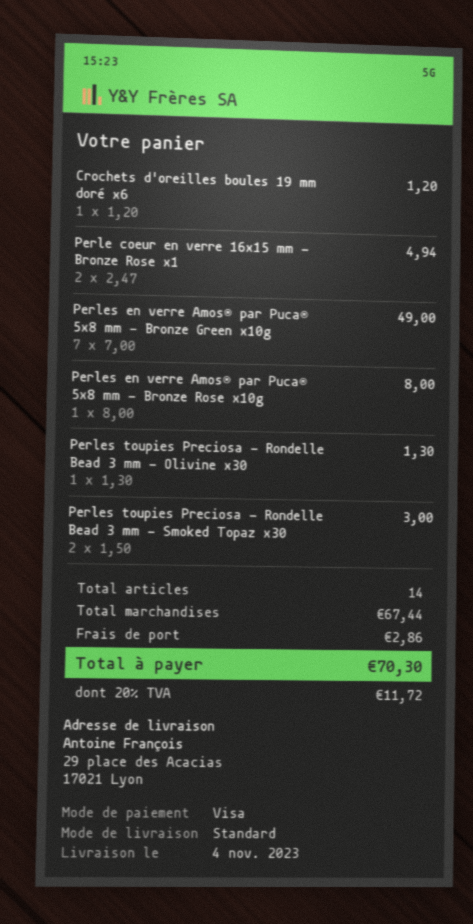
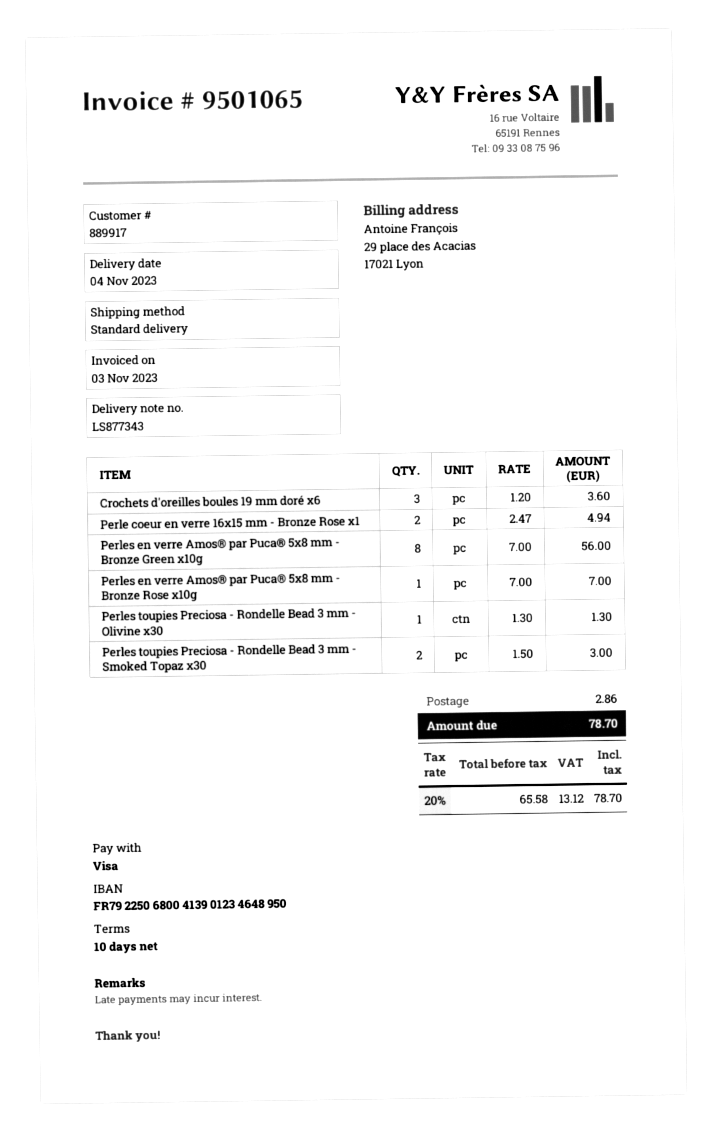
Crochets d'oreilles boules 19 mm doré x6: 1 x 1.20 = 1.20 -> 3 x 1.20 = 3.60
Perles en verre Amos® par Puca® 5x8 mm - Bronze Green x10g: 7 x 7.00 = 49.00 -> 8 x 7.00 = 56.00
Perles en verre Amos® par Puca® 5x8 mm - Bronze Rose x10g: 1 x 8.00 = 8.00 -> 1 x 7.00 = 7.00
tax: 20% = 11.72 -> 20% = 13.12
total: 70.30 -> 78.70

———

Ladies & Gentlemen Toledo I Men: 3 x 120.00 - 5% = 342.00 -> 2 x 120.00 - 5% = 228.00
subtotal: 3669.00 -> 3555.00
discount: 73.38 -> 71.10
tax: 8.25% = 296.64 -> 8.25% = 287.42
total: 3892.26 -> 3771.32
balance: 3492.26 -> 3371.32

———

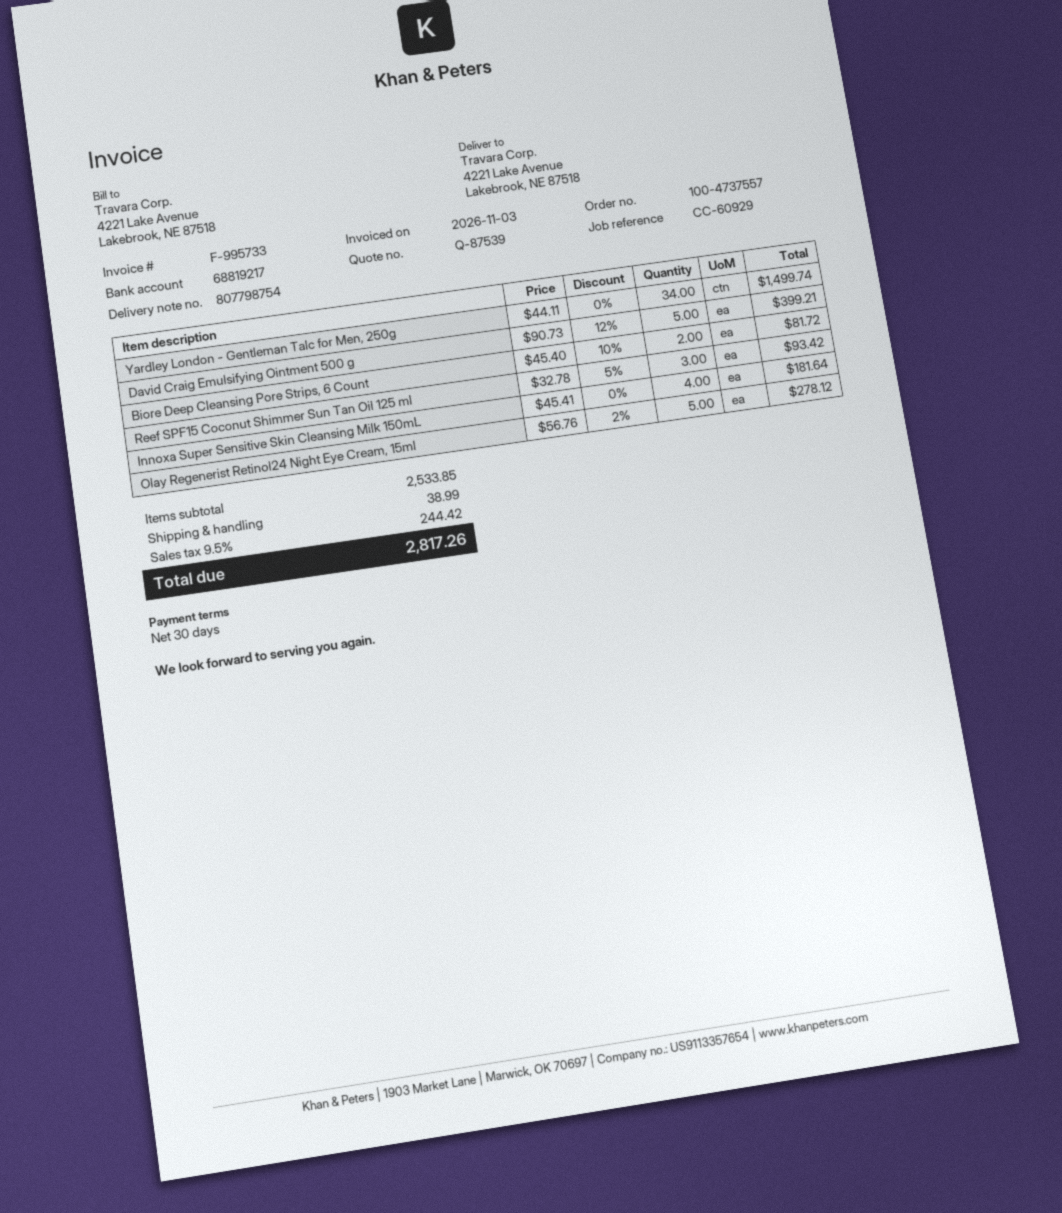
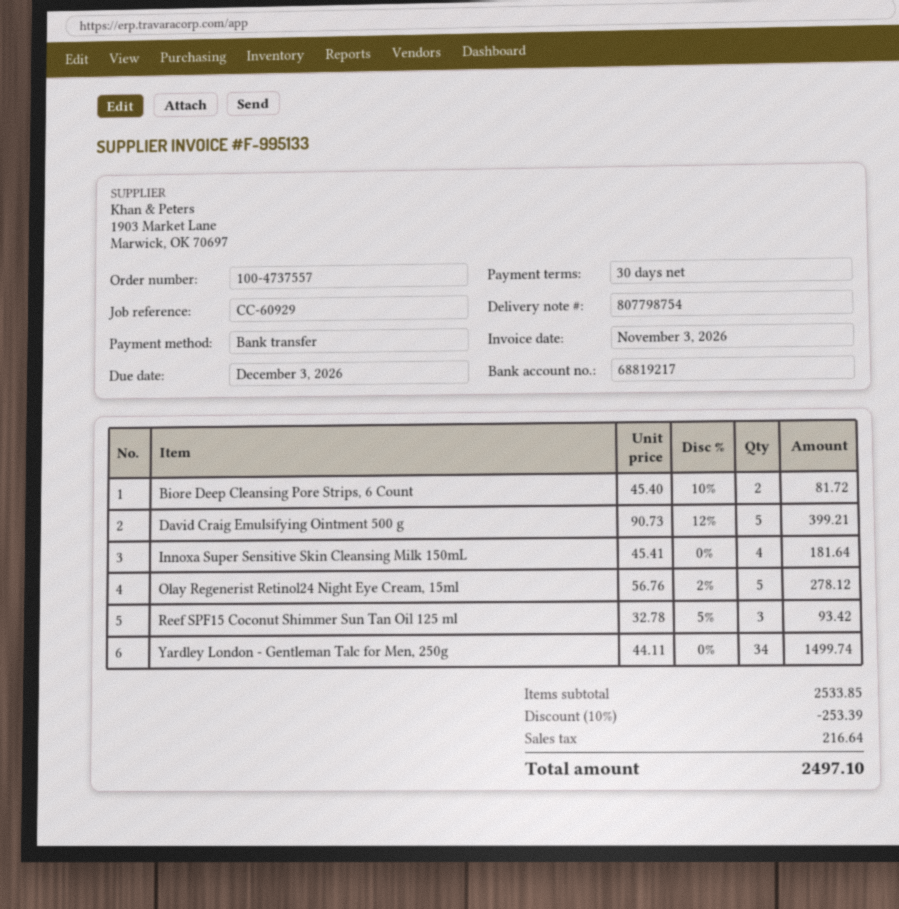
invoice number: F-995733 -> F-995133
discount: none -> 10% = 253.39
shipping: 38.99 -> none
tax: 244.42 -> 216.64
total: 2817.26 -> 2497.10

———

WHAT THE EXERCISE ASKS: Using the records above, gather all lines where the string "Puca" is present.

COMPLETED EXERCISE:
Perles en verre Amos® par Puca® 5x8 mm - Bronze Green x10g: 7 x 7.00 = 49.00 -> 8 x 7.00 = 56.00
Perles en verre Amos® par Puca® 5x8 mm - Bronze Rose x10g: 1 x 8.00 = 8.00 -> 1 x 7.00 = 7.00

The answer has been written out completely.